*RECORDS FOR THIS TASK*.
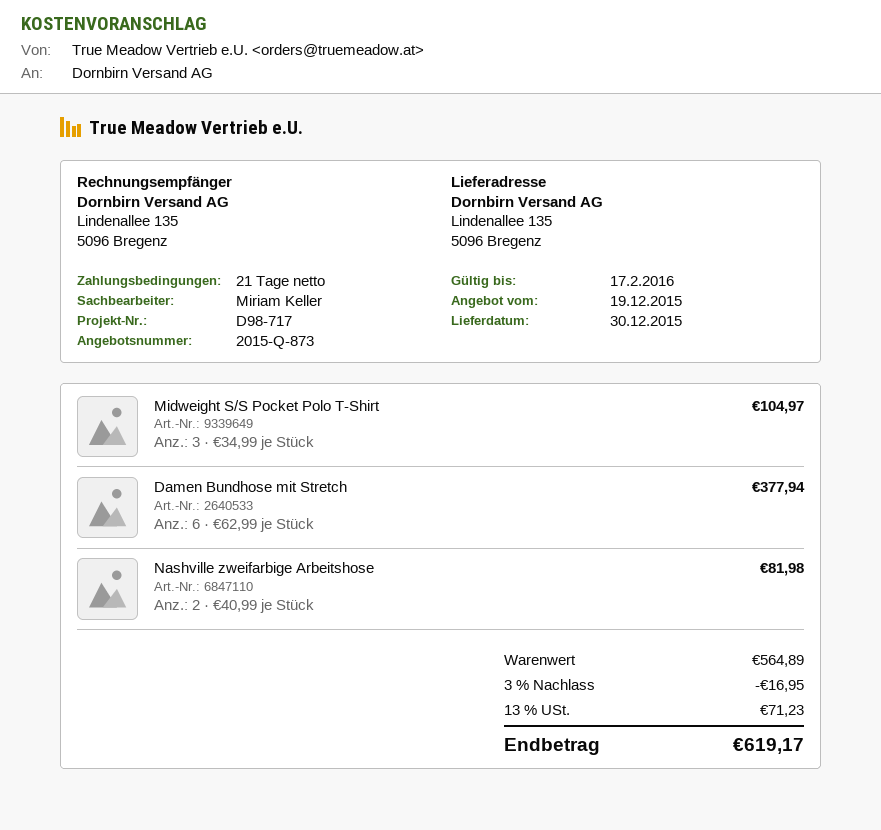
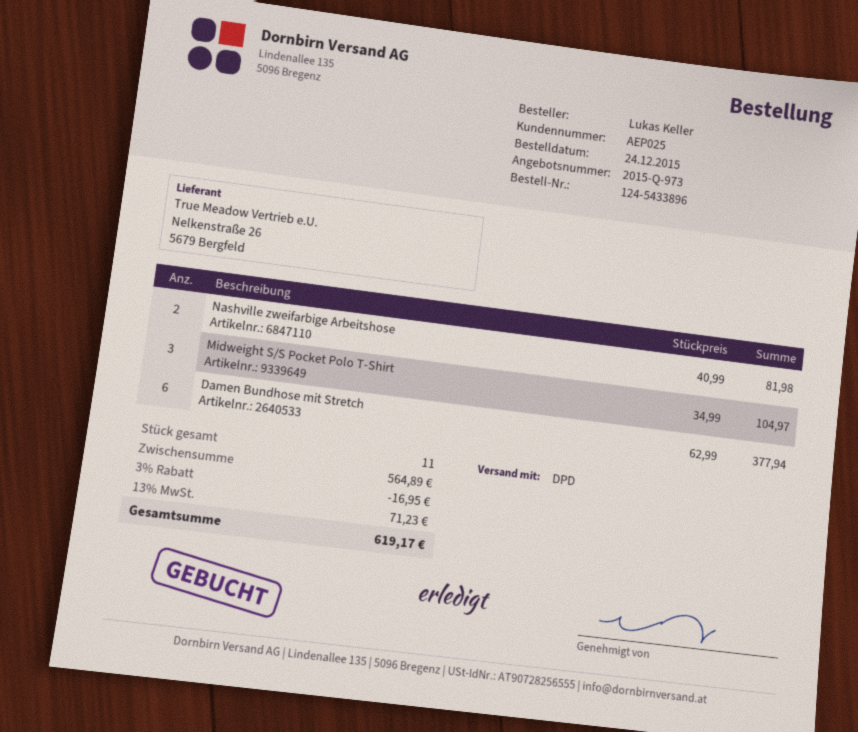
quote number: 2015-Q-873 -> 2015-Q-973

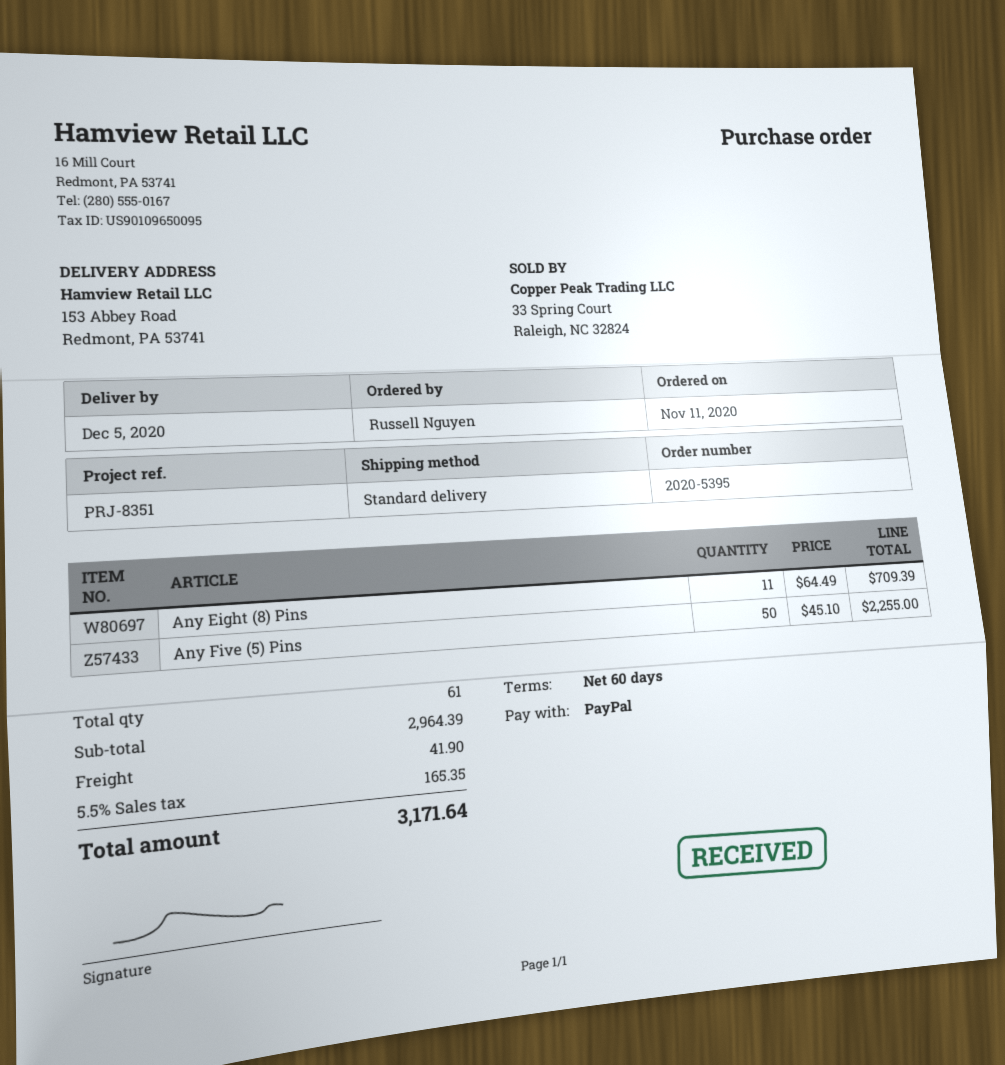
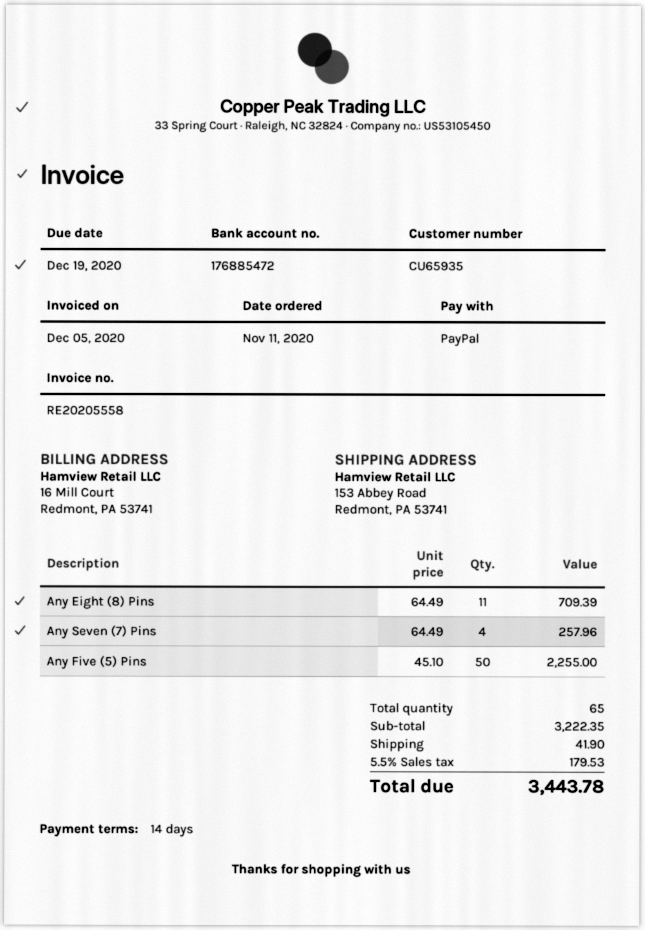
payment terms: 60 days -> 14 days
Any Seven (7) Pins: none -> 4 x 64.49 = 257.96
total quantity: 61 -> 65
subtotal: 2964.39 -> 3222.35
tax: 5.5% = 165.35 -> 5.5% = 179.53
total: 3171.64 -> 3443.78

*REQUIRED WORK*.
Here the job is to print all the data exactly, skipping any image.

*OUTPUT OF THE EXERCISE*.
quote number: 2015-Q-873 -> 2015-Q-973

payment terms: 60 days -> 14 days
Any Seven (7) Pins: none -> 4 x 64.49 = 257.96
total quantity: 61 -> 65
subtotal: 2964.39 -> 3222.35
tax: 5.5% = 165.35 -> 5.5% = 179.53
total: 3171.64 -> 3443.78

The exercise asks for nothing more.